HTTP/1.1 201 Created
Server: Microsoft-HTTPAPI/2.0
...

So that works.

However, i'm getting a HTTP 401, just like you are, when using an Event Hub level SAS policy to generate the signature (as opposed to a namespace level policy).

This is what i used to generate the SAS token —

// Make a SAS token
// See https://docs.microsoft.com/en-us/rest/api/eventhub/generate-sas-token
// Appologies for JavaScript
// npm install moment

const moment = require('moment');
const crypto = require('crypto');

function create_sas_token(uri, key_name, key)
{
    // Token expires in one hour
    var expiry = moment().add(7, 'days').unix();

    var string_to_sign = encodeURIComponent(uri) + '\n' + expiry;
    var hmac = crypto.createHmac('sha256', key);
    hmac.update(string_to_sign);
    var signature = hmac.digest('base64');
    var token = 'SharedAccessSignature sr=' +
        encodeURIComponent(uri) +
        '&sig=' + encodeURIComponent(signature) +
        '&se=' + expiry + '&skn=' + key_name;

    return token;
}

let token = create_sas_token('https://breakingnews.servicebus.windows.net/sucheventsmuchwow/messages', 'MySendPolicy', 'MySendPolicyPrimaryKey=');

console.log(token);

UPDATE

Thanks to Clemens Vasters —

Try omitting "/messages"

— Clemens Vasters 📨, Messenger (@clemensv) September 5, 2018

Your string to sign (resource URI) should omit /messages, e.g.

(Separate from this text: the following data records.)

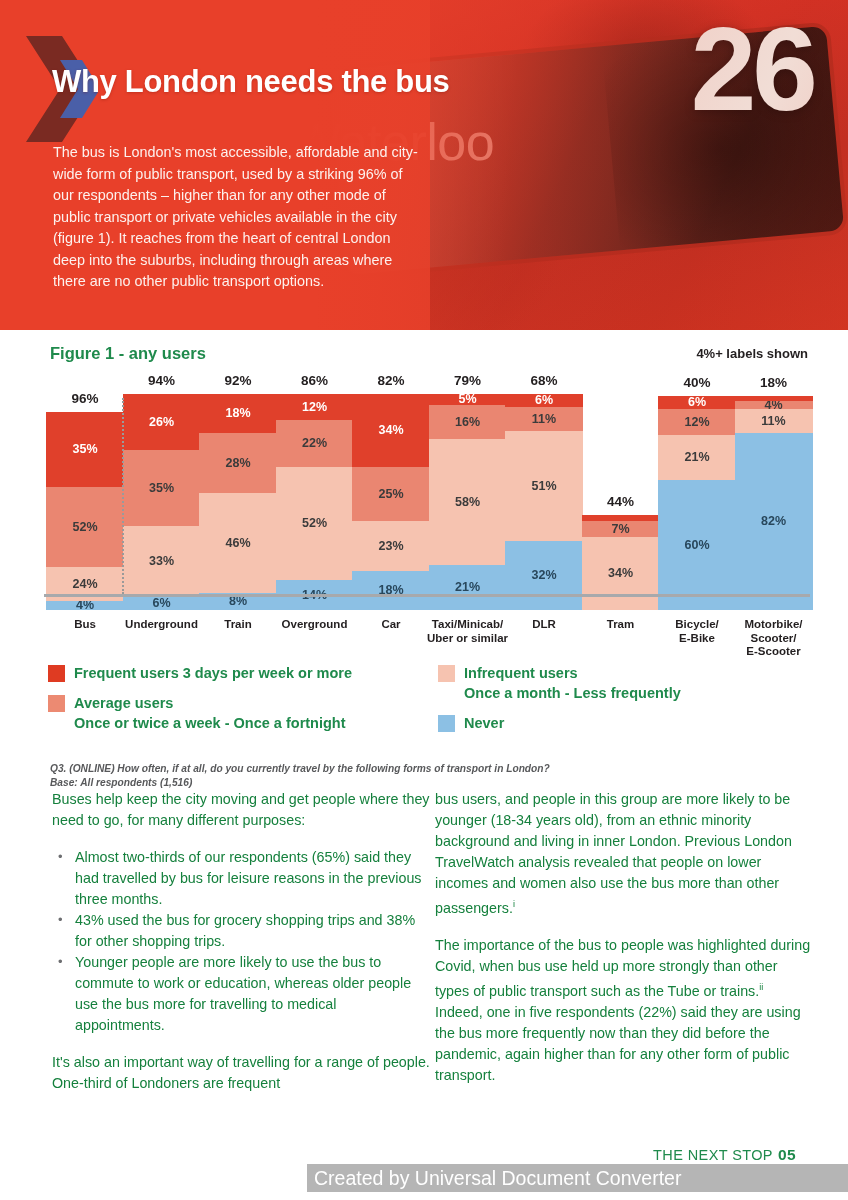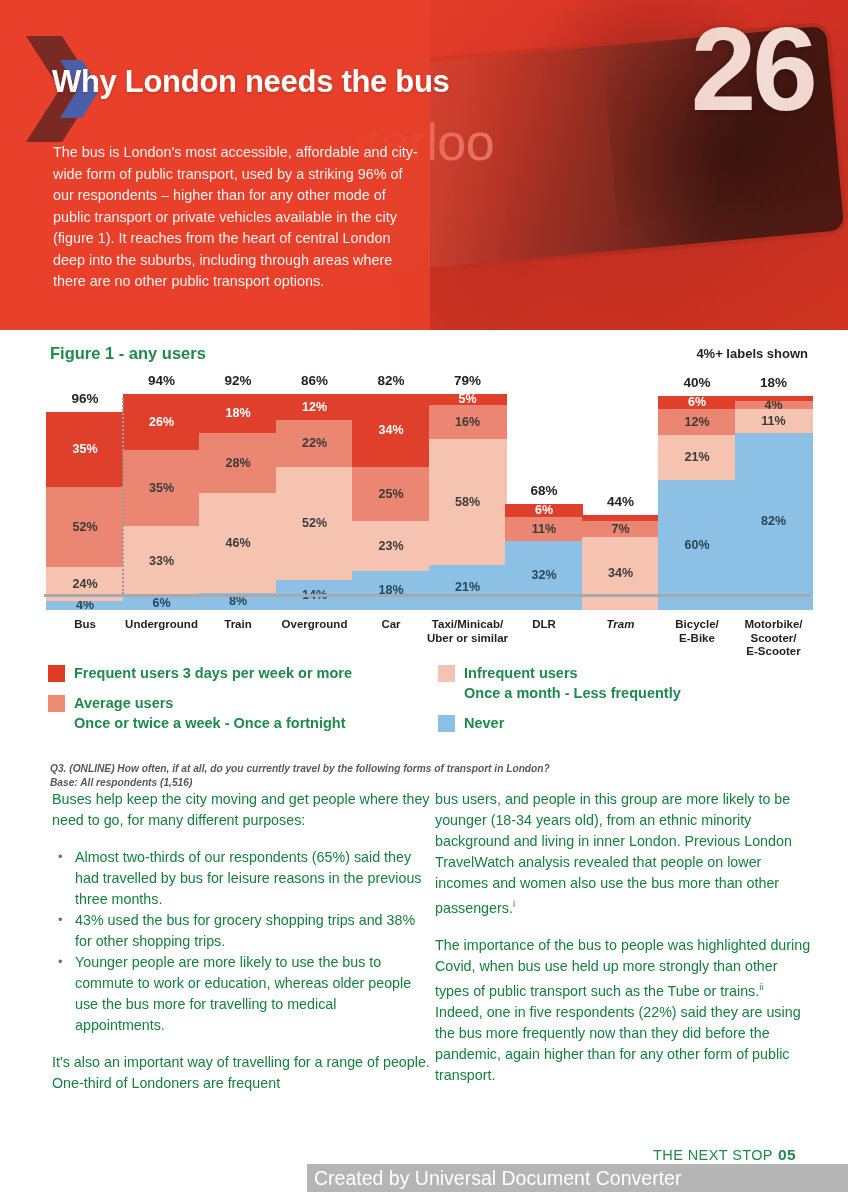--- a/index.html
+++ b/index.html
@@ -242,20 +242,21 @@
         <div class="seg avg" style="height: 34.56px;">16%</div>
         <div class="seg infreq" style="height: 125.28px;">58%</div>
         <div class="seg never" style="height: 45.36px;">21%</div>
       </div>
     </div>
     <div class="col" style="left: 505px;">
       <div class="col-total">68%</div>
       <div class="stack" style="width: 78px;">
         <div class="seg freq" style="height: 12.96px;">6%</div>
         <div class="seg avg" style="height: 23.76px;">11%</div>
+        <div class="seg infreq" style="height: 110.16px;">51%</div>
         <div class="seg never" style="height: 69.12px;">32%</div>
       </div>
     </div>
     <div class="col" style="left: 581.5px;">
       <div class="col-total">44%</div>
       <div class="stack" style="width: 78px;">
         <div class="seg freq" style="height: 6.48px;"></div>
         <div class="seg avg" style="height: 15.12px;">7%</div>
         <div class="seg infreq" style="height: 73.44px;">34%</div>
       </div>
@@ -282,21 +283,21 @@
 <div class="baseline"></div>
 <div class="divider"></div>
 <div class="xlabels" id="xlabels">
     <div class="xlab" style="left: 39px;">Bus</div>
     <div class="xlab" style="left: 115.5px;">Underground</div>
     <div class="xlab" style="left: 192px;">Train</div>
     <div class="xlab" style="left: 268.5px;">Overground</div>
     <div class="xlab" style="left: 345px;">Car</div>
     <div class="xlab" style="left: 421.5px;">Taxi/Minicab/<br>Uber or similar</div>
     <div class="xlab" style="left: 498px;">DLR</div>
-    <div class="xlab" style="left: 574.5px; font-style: italic;">Tram</div>
+    <div class="xlab" style="left: 574.5px;">Tram</div>
     <div class="xlab" style="left: 651px;">Bicycle/<br>E-Bike</div>
     <div class="xlab" style="left: 727.5px;">Motorbike/<br>Scooter/<br>E-Scooter</div>
   </div>
 
 <div class="legend">
   <div class="lg" style="left:0px; top:2px;">
     <span class="swatch sw-freq"></span>
     <span class="lg-text">Frequent users 3 days per week or more</span>
   </div>
   <div class="lg" style="left:390px; top:2px;">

create_sas_token('https://breakingnews.servicebus.windows.net/sucheventsmuchwow',
    'MyEventHubLevelPolicy', 'hUbPriMAry/KEy=');

then craft your request as follows —

$ curl -X POST -i "https://breakingnews.servicebus.windows.net/sucheventsmuchwow/messages" \
    -H "Authorization: SharedAccessSignature sr=https%3A%2F%2Fbreakingnews.servicebus.windows.net%2Fsucheventsmuchwow&sig=DONT_INCLUDE_/MESSAGES_IN_STRING_TO_SIGN&se=1536757127&skn=MyEventHubLevelPolicy" \
    -H "Content-Type: application/json" \
    --data-ascii "{ \"message\": \"SAS signed with Event Hub level policy\" }"


HTTP/1.1 201 Created
Server: Microsoft-HTTPAPI/2.0
...

TL;DR:

Your POST URL should include the trailing /messages, but the string to sign (resource URI) should not. Always. Regardless if using Namespace or Hub-scoped policy.